Le jeune réalisateur-producteur Walter Salles n'en finit pas d'entraîner dans son sillage de prometteurs nouveaux talents brésiliens. Il a d'abord révélé Fernando Meirelles (dont il a produit La Cité de Dieu). Mais il s'est aussi entouré de deux jeunes scénaristes, Karim Aïnouz et Sérgio Machado, pour écrire Avril brisé (en 2001). Ces derniers ont ensuite écrit ce Madame Satã, accompagné de Marcelo Gomes. Outre le film que vous venez de voir, ils ont, à eux trois (écrivant ensemble, réalisant tour à tour), signé quelques-uns des titres les plus excitants du cinéma brésilien de ces dernières années : Bahia, ville basse ; Cinéma, aspirine et vautour et Le Ciel de Suely.
A leur tour, ils ont révélé une génération de formidables jeunes interprètes : Hermila Guedes, João Miguel, Alice Braga et, ici, Lázaro Ramos, qui réussit l'exploit d'être follement sensuel en homosexuel travesti, tout en déployant une frappante virilité et une incontrôlable violence. Il est tout autant convaincant en champion de boxe dans Bahia, ville basse ou en tueur solitaire dans Cobrador, qu'il l'est en chanteur gay du Danube bleu ! Et pourtant, il n'a obtenu le rôle de Madame Satã que lorsque l'acteur pressenti s'est vu contraint de décliner le film, trois semaines avant son tournage ! Madame Satã ayant tardé sept ans avant de se tourner, Ramos, qui n'avait que 18 ans lors de ses premiers essais, avait mûri au moment du tournage et était devenu l'interprète idéal...

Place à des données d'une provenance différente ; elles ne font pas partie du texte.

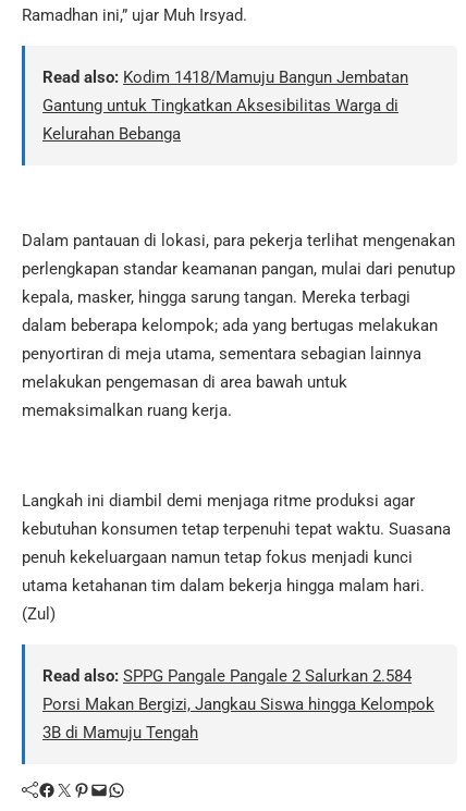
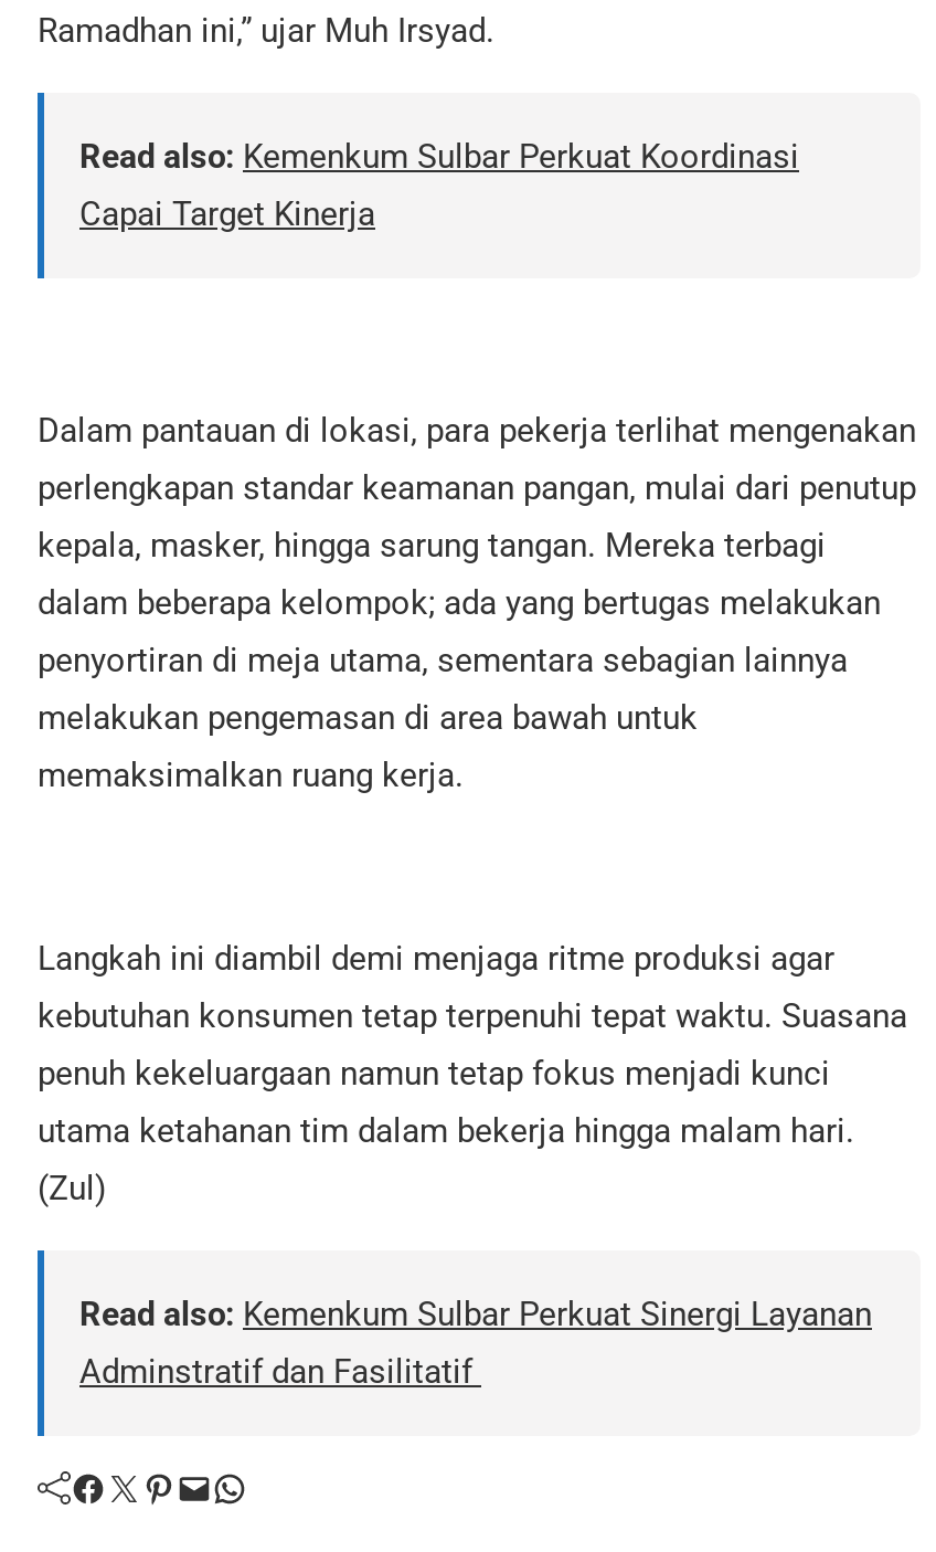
[42,68,408,144] Read also: Kodim 1418/Mamuju Bangun Jembatan | Gantung untuk Tingkatkan Aksesibilitas Warga di | Kelurahan Bebanga -> [79,137,799,234] Read also: Kemenkum Sulbar Perkuat Koordinasi | Capai Target Kinerja
[42,666,434,742] Read also: SPPG Pangale Pangale 2 Salurkan 2.584 | Porsi Makan Bergizi, Jangkau Siswa hingga Kelompok | 3B di Mamuju Tengah -> [79,1294,872,1391] Read also: Kemenkum Sulbar Perkuat Sinergi Layanan | Adminstratif dan Fasilitatif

Enfin, vous avez certainement apprécié la photographie de ce film très stylisé. Walter Carvalho, déjà chef op de Central do Brasil, filme avec chaleur, couleur et luminosité les nombreuses scènes nocturnes, joue sur des flous habilement maîtrisés et favorise une proximité totale avec les personnages. Une façon de rendre profondément humain ce portrait d'un être ordinaire (et incroyablement complexe) devenu mythe à force de résistance face à l'adversité et d'amour de la vie.